▸ DIRECTIONS
Beginning with the line that contains "(562, 208) none -> (644, 356) //", copy each remaining line of the data below exactly.

RECORD EXTRACTS below:

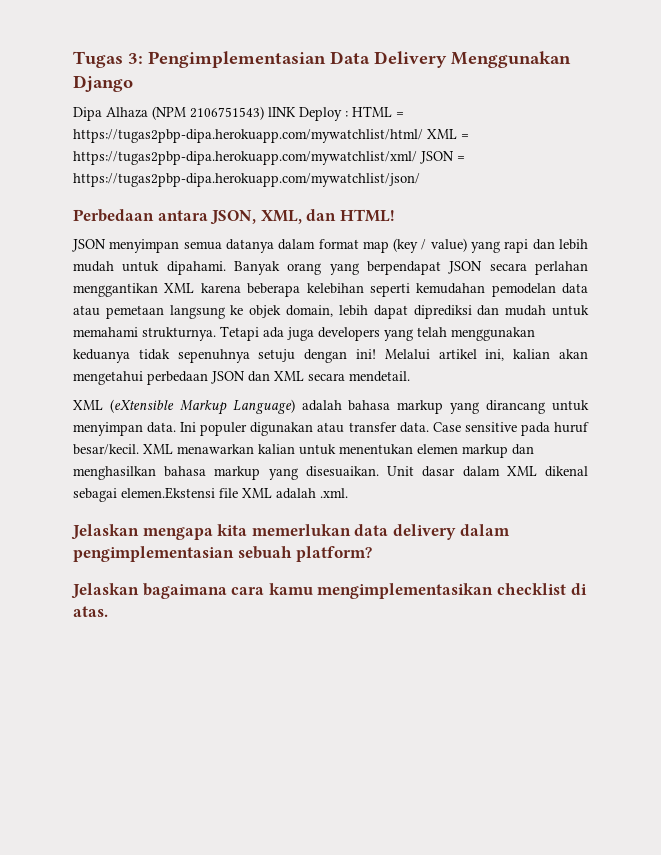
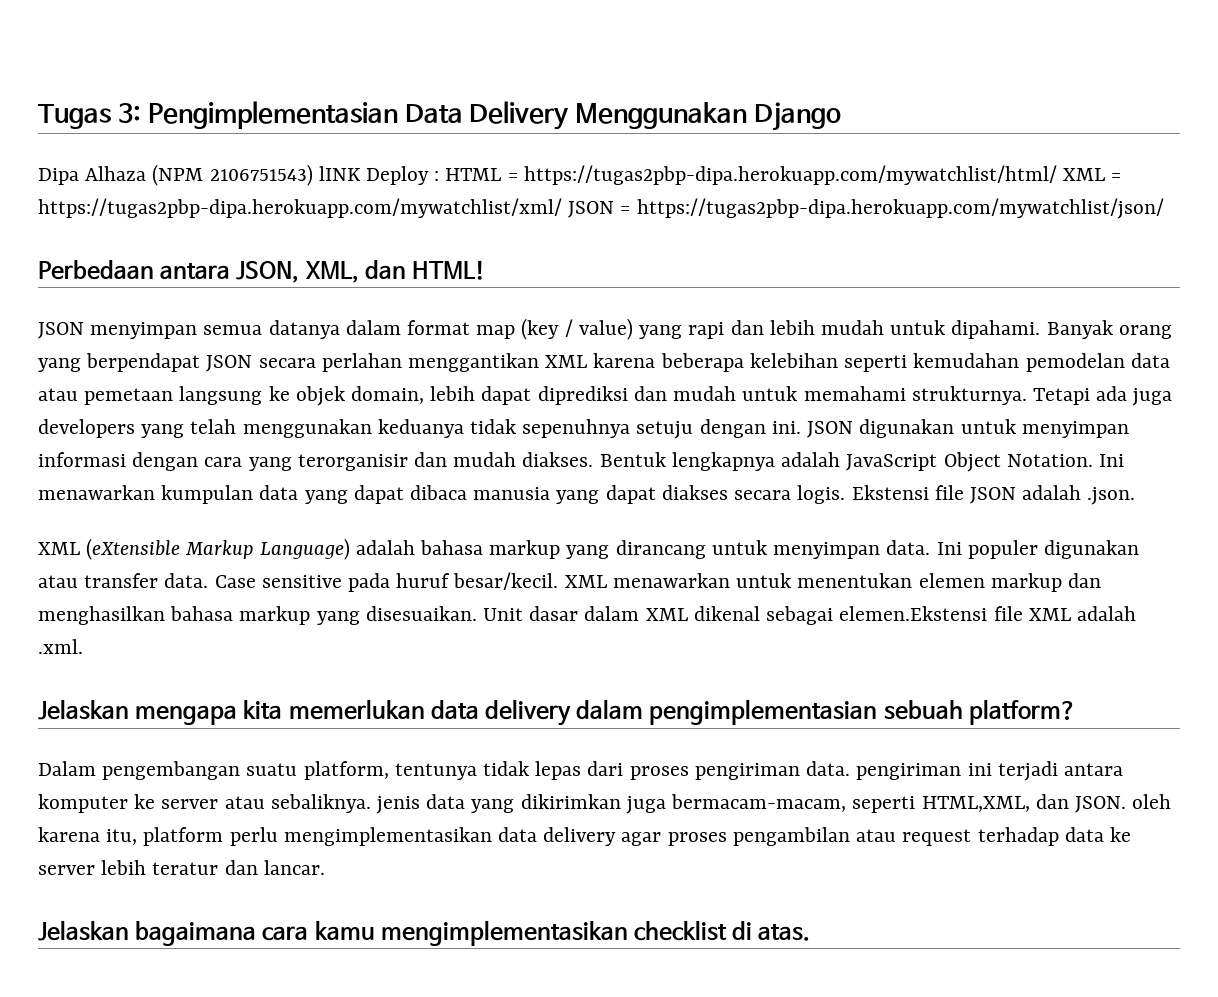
[356,349,589,361] [73,371,410,385] ini! Melalui artikel ini, kalian akan mengetahui perbedaan JSON dan XML secara mendetail. -> [771,419,1129,438] [38,452,1124,472] [38,485,1136,505] ini. JSON digunakan untuk menyimpan informasi dengan cara yang terorganisir dan mudah diakses. Bentuk lengkapnya adalah JavaScript Object Notation. Ini menawarkan kumpulan data yang dapat dibaca manusia yang dapat diakses secara logis. Ekstensi file JSON adalah .json.
[258,444,295,454] kalian -> (730, 580) none
(373, 554) none -> [38,761,1123,781] [38,794,1172,814] [38,827,1131,846] [38,860,325,875] // Dalam pengembangan suatu platform, tentunya tidak lepas dari proses pengiriman data. pengiriman ini terjadi antara komputer ke server atau sebaliknya. jenis data yang dikirimkan juga bermacam-macam, seperti HTML,XML, dan JSON. oleh karena itu, platform perlu mengimplementasikan data delivery agar proses pengambilan atau request terhadap data ke server lebih teratur dan lancar.

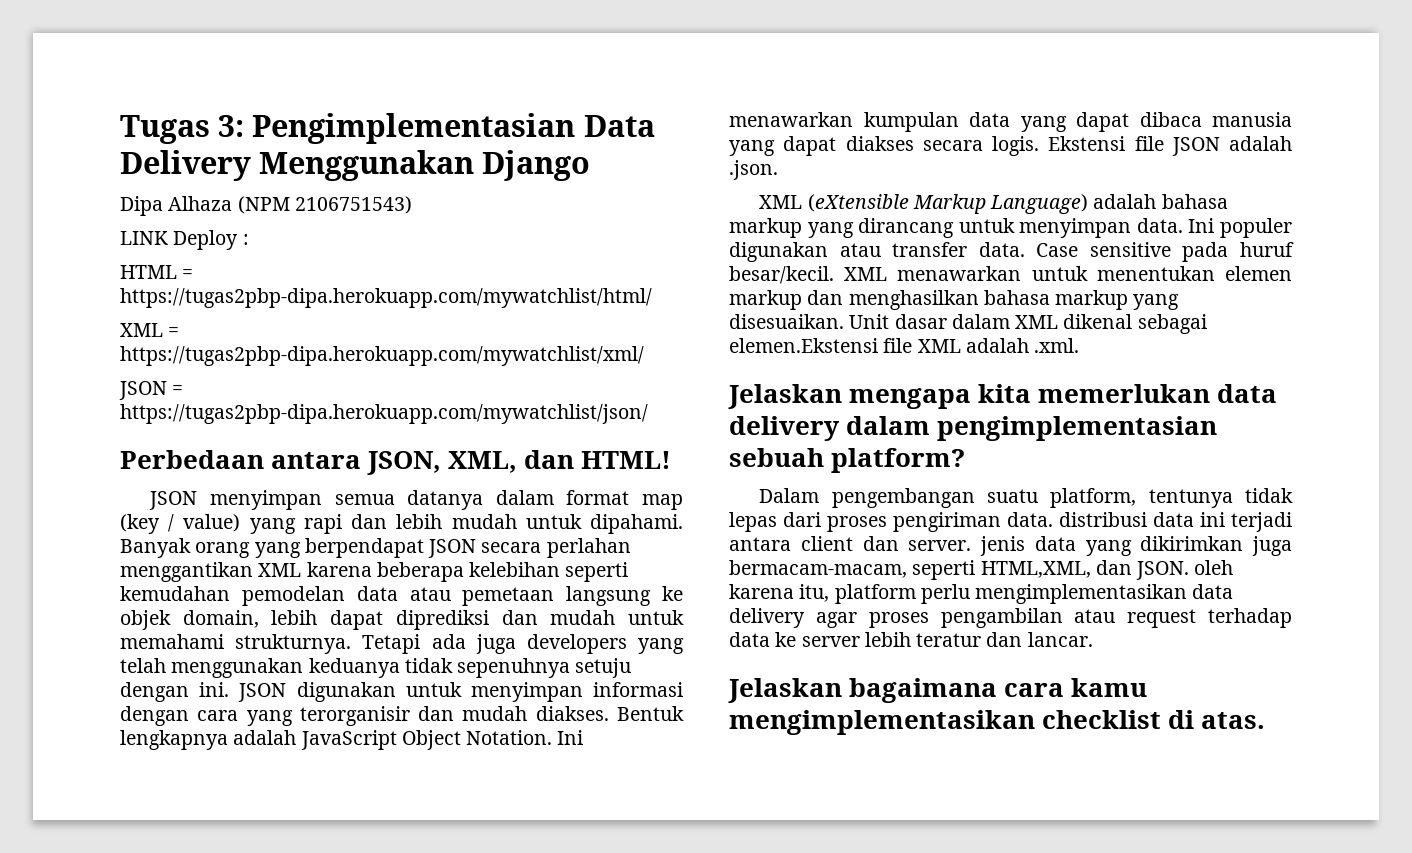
[318,166,361,181] lINK -> [120,231,168,245] // LINK
(440, 176) none -> (249, 239) //
(1057, 175) none -> (652, 298) //
(562, 208) none -> (644, 356) //
[856,763,962,780] pengiriman -> [1059,512,1194,527] distribusi data
[38,794,371,813] komputer ke server atau sebaliknya. -> [800,536,972,551] client dan server.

End of RECORD EXTRACTS.

▸ ANSWER SPACE
(562, 208) none -> (644, 356) //
[856,763,962,780] pengiriman -> [1059,512,1194,527] distribusi data
[38,794,371,813] komputer ke server atau sebaliknya. -> [800,536,972,551] client dan server.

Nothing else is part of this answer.